The shores of Lake Zug were populated at least 6000 years ago with several sites in Cham. A number of finds in the village of Oberwil in Cham show that there were a number of middle and late Bronze Age settlements in Cham. In 1944–45 a large, unique Roman watermill with multiple waterwheels was found in the village of Hagendorn. A Roman warehouse from the same era has been discovered in the village of Heiligkreuz.

The city's name, Cham, means 'village' and refers to a large Celtic settlement on the shore of Lake Zug. Following the collapse of the Western Roman Empire, there was also an Alamannic settlement, but only place names remain. The first mention of the town (as Chama) occurred on 16 April 858 when King Louis the German gave the town to his daughter, Hildegard, the abbess of the Fraumünster Abbey in Zürich. The town was administered by a variety of nobles and bailiffs over the following centuries.

In 1360 the town was granted a charter as well as the rights to hold a market and enroll citizens. This charter, granted by Charles IV, was given to Gottfried von Hünenberg as the ruler of the city. The Habsburgs, attempting to maintain their influence in the region following the loss of Zug to the Swiss Confederation in 1364, bought part of the town in 1366 and completely bought the Hünenberg family out in 1370. However, following the decisive Habsburg defeat in the Battle of Sempach in 1386, Cham was taken by Zug and Schwyz. The Habsburgs had pawned the town to a citizen of Zürich, Götz Mülner, and so Zug was not able to completely own the city until the loan was repaid in 1415. The city would remain under the control of the vogt or bailiff of Zug until the French invasion of 1798.

In the 16th century, the reform-minded preacher Jost Müller unsuccessfully attempted to bring the Reformation to Cham.

Aerial view by Walter Mittelholzer (1919)

Following the 1798 invasion of Switzerland and the collapse of the Old Swiss Confederacy, Cham finally became an independent town; although the citizens still paid some taxes and tithes to Zug until 1816 when most were abolished and 1872 when the last one ended.

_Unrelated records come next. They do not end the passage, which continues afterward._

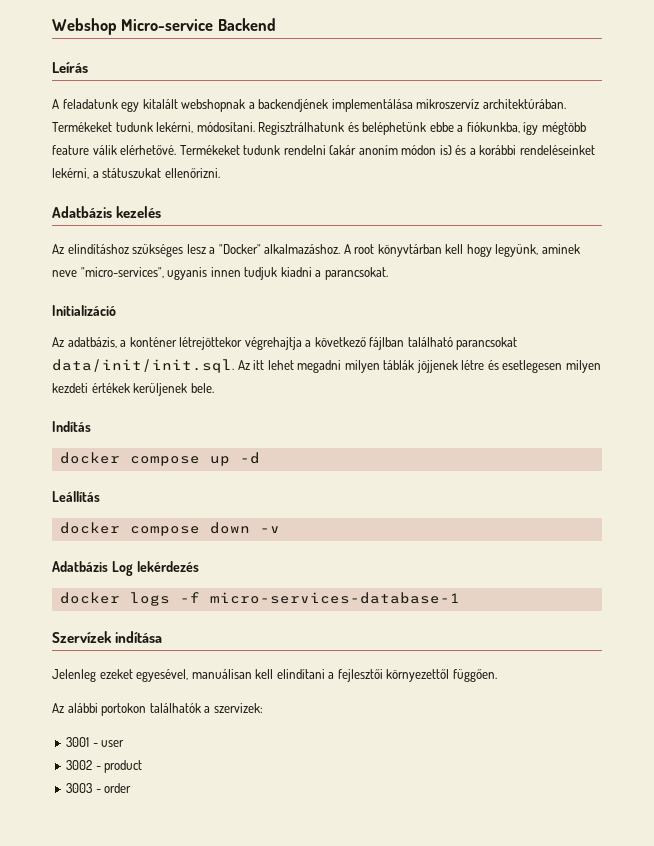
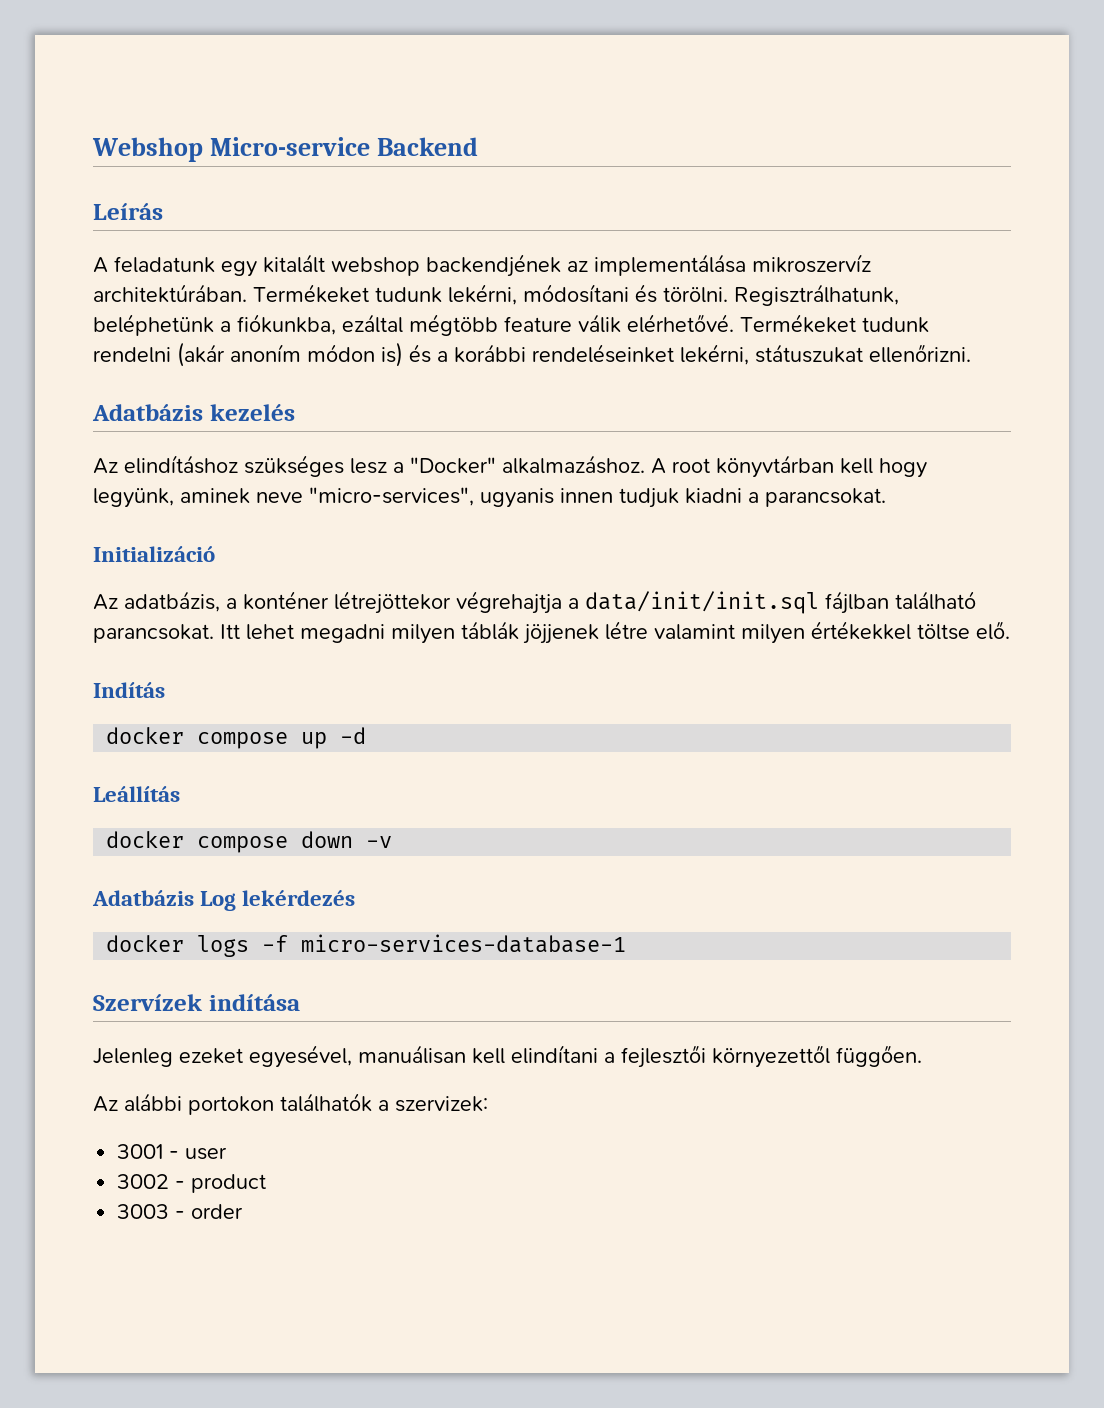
- A feladatunk egy kitalált webshopnak a backendjének implementálása mikroszervíz architektúrában.
+ A feladatunk egy kitalált webshop backendjének az implementálása mikroszervíz architektúrában.
- Termékeket tudunk lekérni, módosítani. Regisztrálhatunk és beléphetünk ebbe a fiókunkba, így mégtöbb feature válik elérhetővé.
+ Termékeket tudunk lekérni, módosítani és törölni. Regisztrálhatunk, beléphetünk a fiókunkba, ezáltal mégtöbb feature válik elérhetővé.
- Termékeket tudunk rendelni (akár anoním módon is) és a korábbi rendeléseinket lekérni, a státuszukat ellenőrizni.
+ Termékeket tudunk rendelni (akár anoním módon is) és a korábbi rendeléseinket lekérni, státuszukat ellenőrizni.
- Az adatbázis, a konténer létrejöttekor végrehajtja a következő fájlban található parancsokat data/init/init.sql. Az itt lehet megadni milyen táblák jöjjenek létre és esetlegesen milyen kezdeti értékek kerüljenek bele.
+ Az adatbázis, a konténer létrejöttekor végrehajtja a data/init/init.sql fájlban található parancsokat. Itt lehet megadni milyen táblák jöjjenek létre valamint milyen értékekkel töltse elő.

The rapid industrialization of the second half of the 19th century caused a population boom in Cham and the surrounding villages. The population doubled between 1850 and 1880 and continued to grow at a slightly slower rate afterward. The first urban plan and construction ordinances came into being in 1950. A goal of the planning was to maintain the character of the industrial part of the city, becoming a center for the surrounding villages and preserve the parkland along the lake. In 1991 the town was awarded the Wakker Prize for the preservation of its architectural heritage. By 1990 Cham was the third largest city in the canton of Zug.

== Geography ==

=== Climate ===
Cham has an average of 136.1 days of rain per year and on average receives 1147 mm of precipitation. The wettest month is June during which time Cham receives an average of 144 mm of precipitation. During this month, there is precipitation for an average of 13.5 days. The driest month of the year is February with an average of 69 mm of precipitation over 13.5 days.

==Demographics==

Cham has a population (as of ) of . As of December 2008 19.6% of the population was made up of foreign nationals. Over the last 10 years, the population has grown at a rate of 14%. Most of the population (As of 2000) speaks German (85.7%), with Serbo-Croatian being second most common (3.1%) and Italian being third (1.9%).

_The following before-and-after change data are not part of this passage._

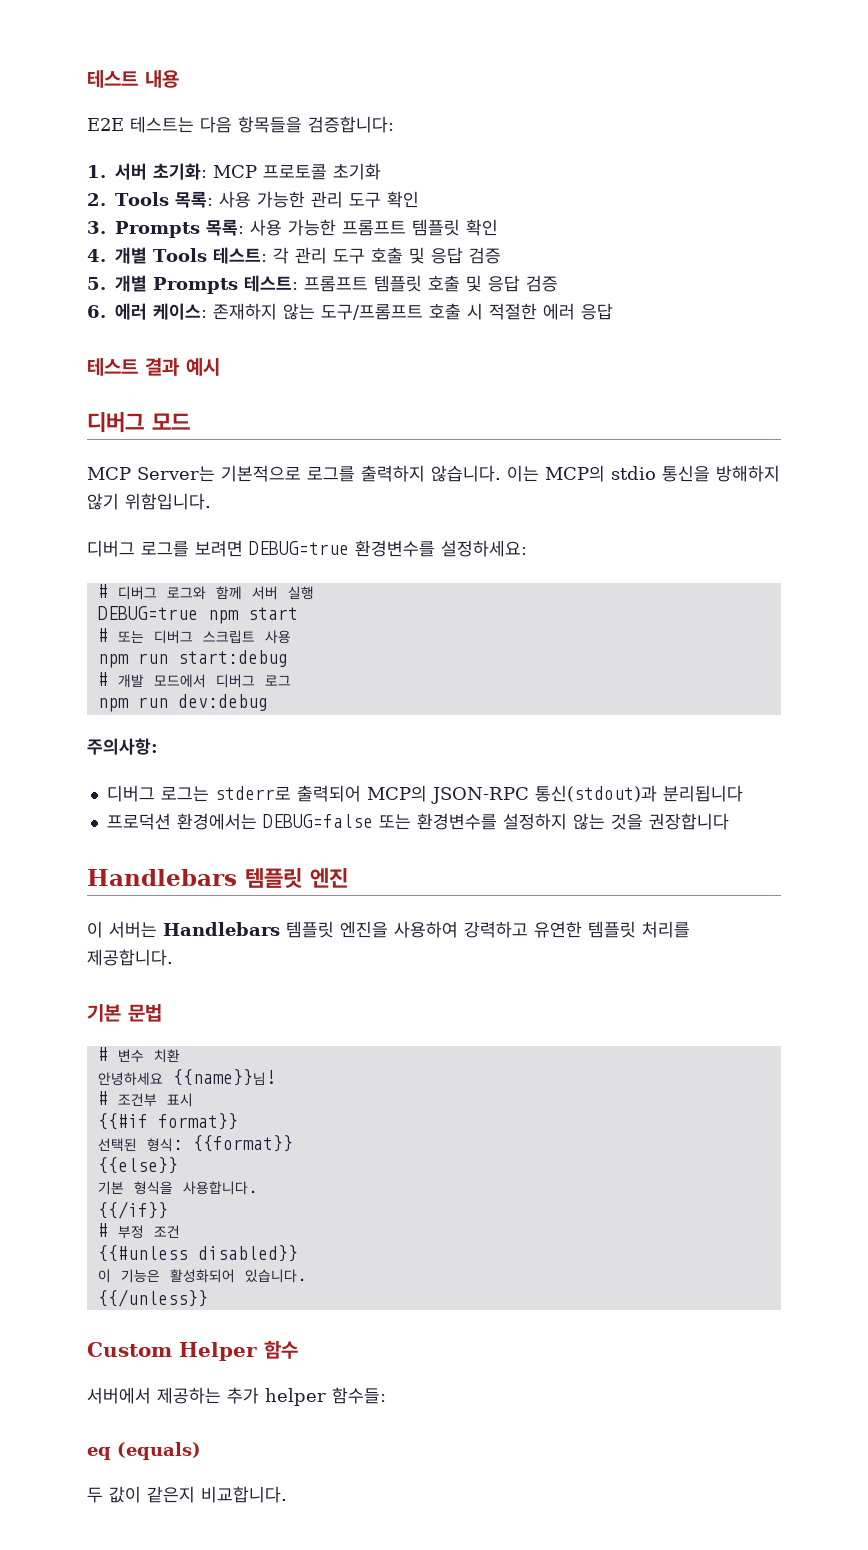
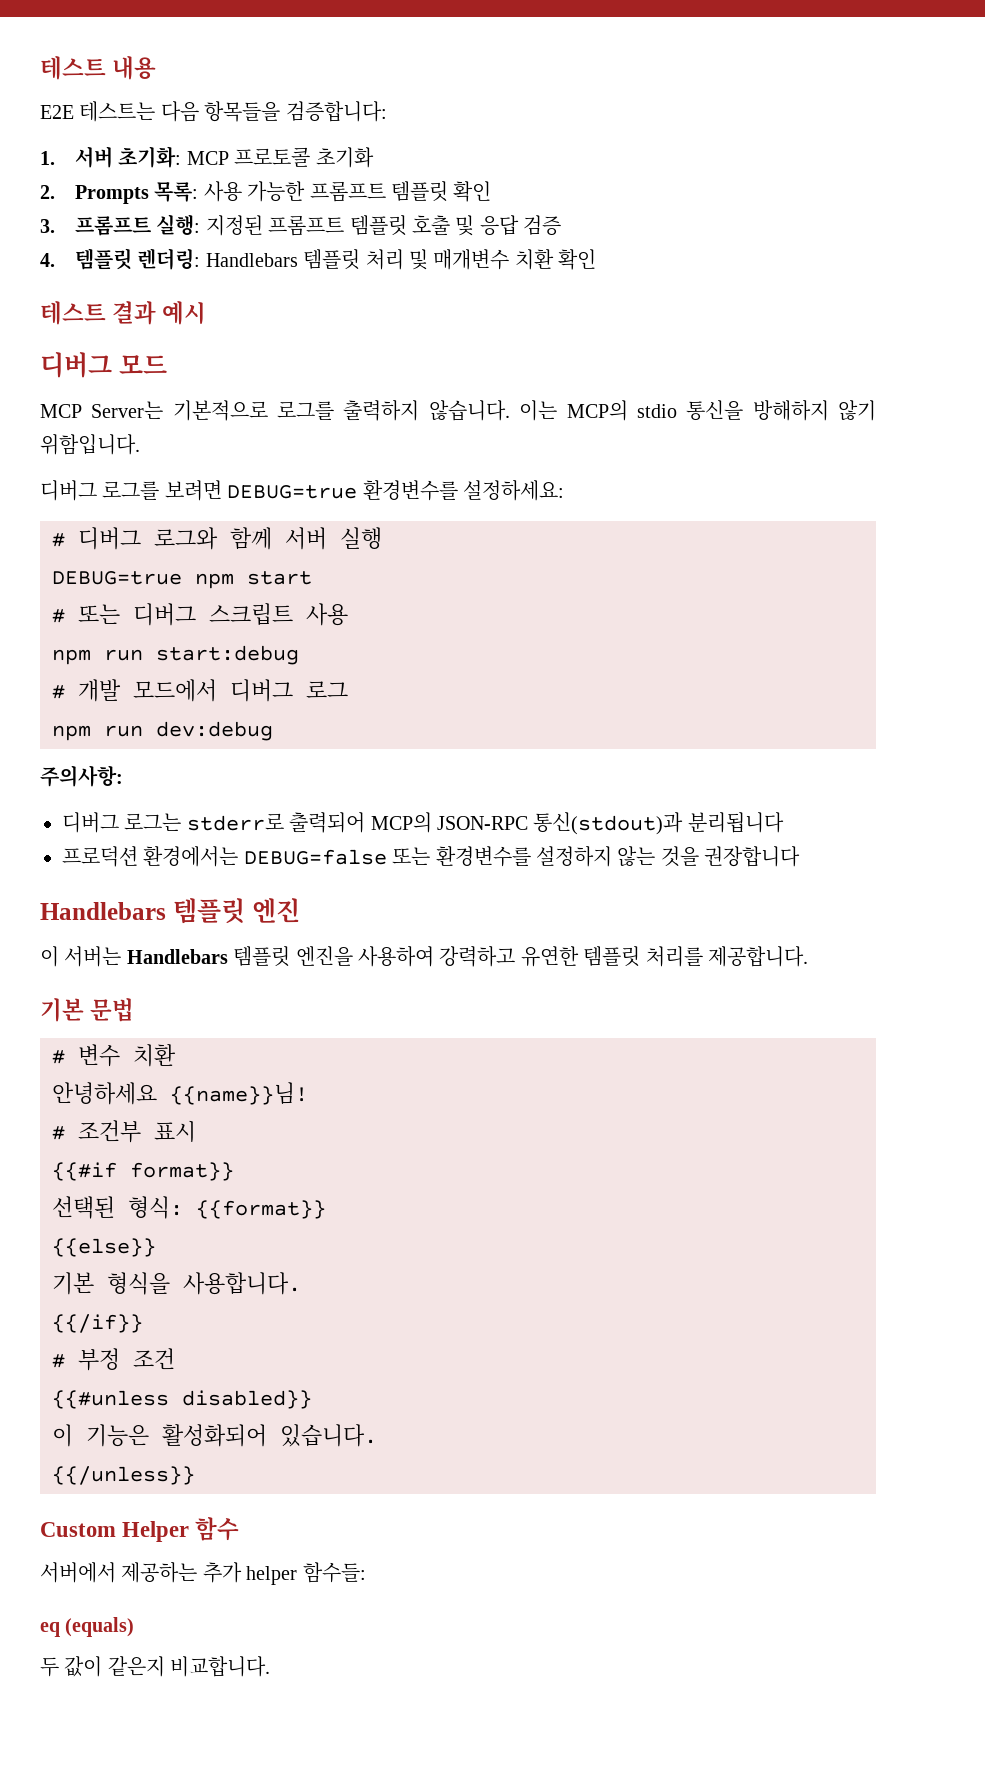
- 2. Tools 목록: 사용 가능한 관리 도구 확인
- 3. Prompts 목록: 사용 가능한 프롬프트 템플릿 확인
+ 2. Prompts 목록: 사용 가능한 프롬프트 템플릿 확인
- 4. 개별 Tools 테스트: 각 관리 도구 호출 및 응답 검증
- 5. 개별 Prompts 테스트: 프롬프트 템플릿 호출 및 응답 검증
+ 3. 프롬프트 실행: 지정된 프롬프트 템플릿 호출 및 응답 검증
- 6. 에러 케이스: 존재하지 않는 도구/프롬프트 호출 시 적절한 에러 응답
+ 4. 템플릿 렌더링: Handlebars 템플릿 처리 및 매개변수 치환 확인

In the 2007 federal election, the most popular party was the SVP which received 31.3% of the vote. The next three most popular parties were the CVP (22.2%), the FDP (18.2%) and the Green Party (17.8%).

In Cham, about 76.4% of the population (between age 25–64) have completed either non-mandatory upper secondary education or additional higher education (either a university or a Fachhochschule).

==Sights and recreation==
This small town has its own medical clinic, institutions for primary and secondary education, kindergarten and a public green with sports facilities available all year round.

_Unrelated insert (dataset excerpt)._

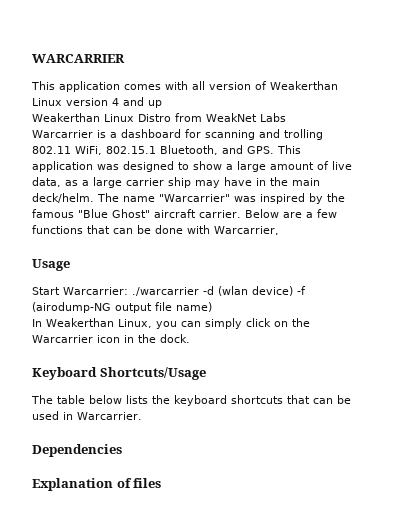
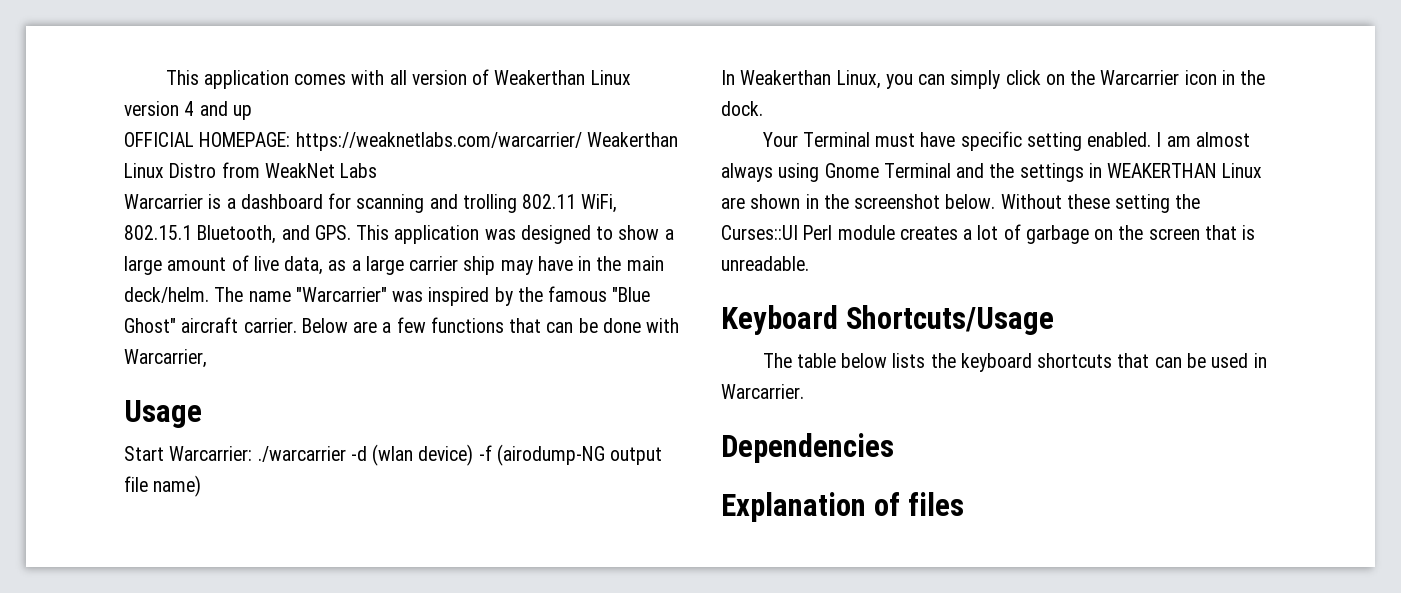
- WARCARRIER
- Weakerthan Linux Distro from WeakNet Labs
+ OFFICIAL HOMEPAGE: https://weaknetlabs.com/warcarrier/ Weakerthan Linux Distro from WeakNet Labs
+ Your Terminal must have specific setting enabled. I am almost always using Gnome Terminal and the settings in WEAKERTHAN Linux are shown in the screenshot below. Without these setting the Curses::UI Perl module creates a lot of garbage on the screen that is unreadable.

Cham also provides visitors and residents alike with hotel services, congress hall, churches (Roman Catholic and Reformed), a marina, and a castle (St. Andreas). The church of St. James is a late Baroque building from the 18th century, with a late Gothic tower from the 15th century. There are several well-established restaurants providing a variety of local and international cuisines.

===Heritage sites of national significance===
There are a number of Swiss heritage sites of national significance in Cham. These include the Eslen, a Neolithic lake shore settlement, the church and Cistercian convent at Frauenthal, the Castle of St. Andreas, two buildings in the old city, and the brickyard.

==Transportation==
Cham is located 5.5 km from Zug and is centrally located between Luzern (25 km) and Zürich (32 km). The Swiss Federal Railways line from Luzern through Thalwil to Zürich occasionally stops in Cham. The E41 highway passes near Cham. The city can also be reached by bus from Zug and in the summer by boat.

==Industry==
Cham has an unemployment rate of 2.05%. As of 2005, there were 206 people employed in the primary economic sector and about 68 businesses involved in this sector. 2,151 people are employed in the secondary sector and there are 179 businesses in this sector. 4,900 people are employed in the tertiary sector, with 783 businesses in this sector.

For most of Cham's history, farming and light industry were the main sources of income. The Lorze River has always been a key for the development of the city. The first recorded watermill in Cham was built in 1279. About 1641 a dyeing and bleaching operation was built along the river. In 1657 a paper mill was built, which partly mechanized in the 1720s and had the first paper machine in 1840. Following several mergers and expansions, this factory became the first Swiss wood pulp factory. In the 20th century it became Papierfabrik Cham AG, the largest company in Cham.

In 1863, a cotton spinning and weaving company opened in Cham. Following a major fire in 1888 the factory closed, but the dormitories for child laborers for the factory are now a children's home.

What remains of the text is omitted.